Satyagraha or "truth force" is defined in the Wikipedia as a particular philosophy and practice within the broader overall category generally known as nonviolent resistance or civil resistance. The term was conceived and developed by Mahatma Gandhi and was deployed in the Indian independence movement and as well as during his earlier struggles in South Africa. Satyagraha theory influenced Nelson Mandela's struggle in South Africa under apartheid and Martin Luther King, Jr.'s campaigns during the civil rights movement in the United States.

Most recently we saw similar movements take on issues of corruption in governance and in corporate affairs such as the Anna Hazare campaign in India for enacting the Jan Lokpal (People’s governance on anti-corruption) bill and the Occupy movement in the USA. Both used peaceful means of agitation drawn from the Gandhian tradition and gained much momentum.

Power of One

Interestingly the protagonists of both these campaigns have attributed its widespread success to the power of info-communications and the intense and widespread reach the social networks have in the current context of its development. With the Internet based social networks political issues gain momentum of proportions never before seen. The concept of ‘power of one’ in political protest is now a reality and need be recognized for its potency and productive mobilization.   

Protests are often masterminded or orchestrated by external forces that are only interested in gaining access to resources within countries through creation of disharmony and mayhem. These are often presented and justified laying them on platforms of ‘protecting human rights or democracy’ when the real intent is to destabilize nations and their economies. The ‘Arab Spring’ conflicts and last week’s, bloody protests in Afghanistan when Islam’s Holy Book was reportedly burnt in a most insensitive manner by a group of foreign solders stationed there, are demonstrative of the causes and effects of such schemes.

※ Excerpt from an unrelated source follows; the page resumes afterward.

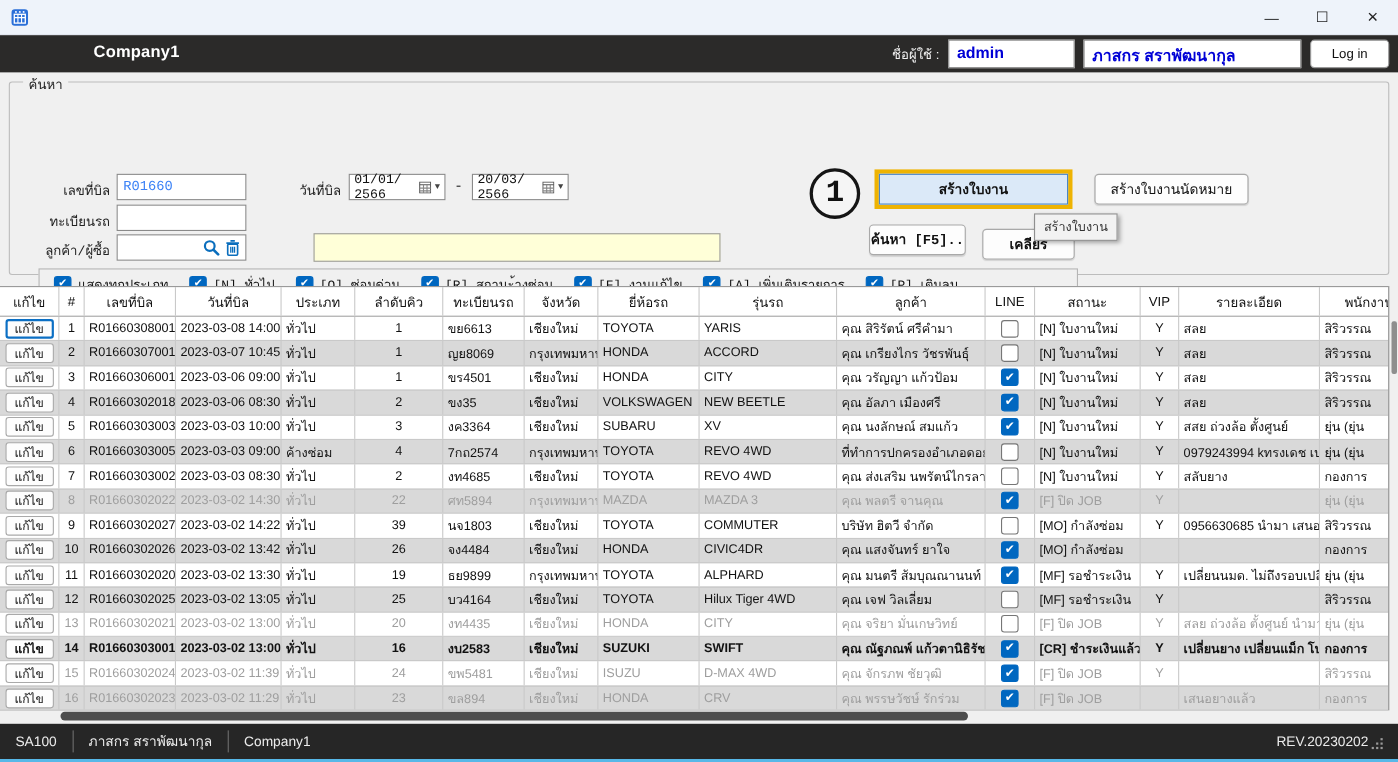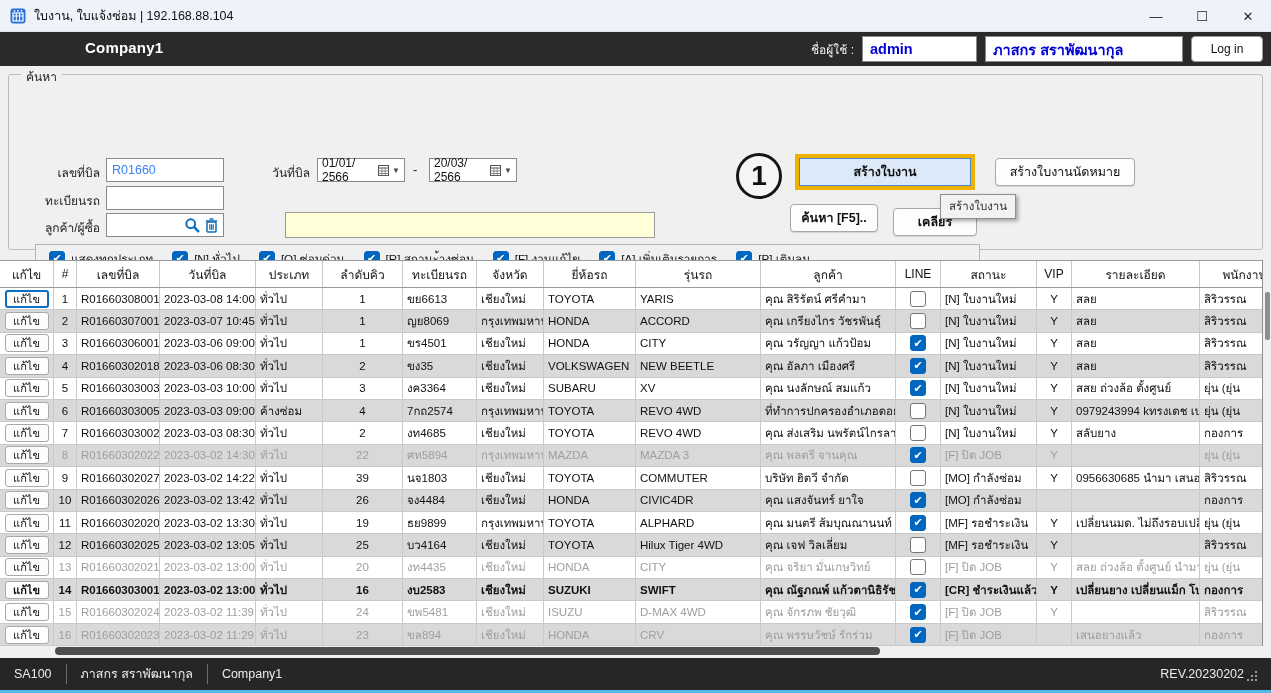"ใบงาน, ใบแจ้งซ่อม | 192.168.88.104" span.ttext { html: <span>ใบงาน, ใบแจ้งซ่อม | 192.168.88.104</span> -> none }
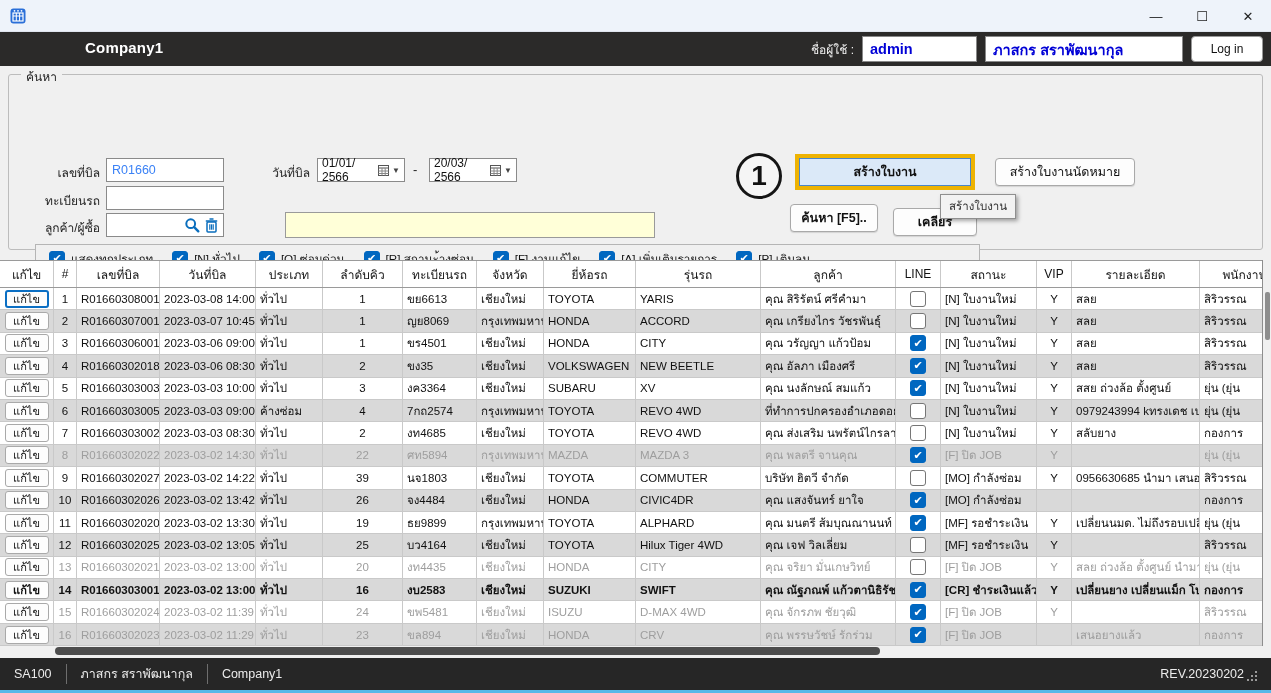"ค้นหา" .searchpanel { font-family: none -> Liberation Mono, monospace }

It is sad that we once again live in an era of human existence where waging war and cultivating separatism and dissent have become lucrative business propositions, just like it was during the phase of colonialism we were subjected to during the last few centuries.     

Positive protest

In the alternative, I wonder why our protests should not take a more positive note and become part of the routine of our daily life, like my late friend had demonstrated. Here are some examples of the possibilities therein, as he would have prescribed.

To refrain from ever giving or taking bribes or using undue influence to get things done (e.g. those tenders, jobs, entering your child to school, a patient to a hospital or sharing of insider information for making undue gains in the corporate world). Such often deprive the deserving from getting their due, even within systems where meritocracy once reigned. In each instance, when this is violated by another, we must be able to raise our voices, take action and protest vehemently through all peaceful means available to us.

Wherever and whenever a corrupt or an anti-social practise such as that of drug dealers, unethical medical practitioners, corrupt politicians, heads of schools and the like is observed raising your voice against it, regardless of how powerful those behind such practises may seemingly be, is another way to ensure that meaningful ‘protest’ is made .

When there is hardship felt during price hikes and shortages of goods, why not initiate and take on austere practices such as community ‘car pooling’ to save on fuel, make citizen’s calls on the political leaders to cut back on their show-offish and wasteful use of resources including fuel guzzler clusters of vehicles and security personnel. Sharing whatever one has in excess with others less fortunate, helping those in need with opportunities to regain their lives, providing educational support sharing your knowledge and skills without expecting pecuniary benefits for it will be another. Venturing to help the marginalised and the vulnerable living in the community around you in even in the smallest possible way are some great ways to register our ‘political protest’ against the wrong we see and agitate about.

We must not underestimate the ‘Power of One’ in ‘political protest’ and the phenomenon’s potency as a tool to even get those who haul party lines, other cronies and interest groups to change their selfish and self-seeking ways.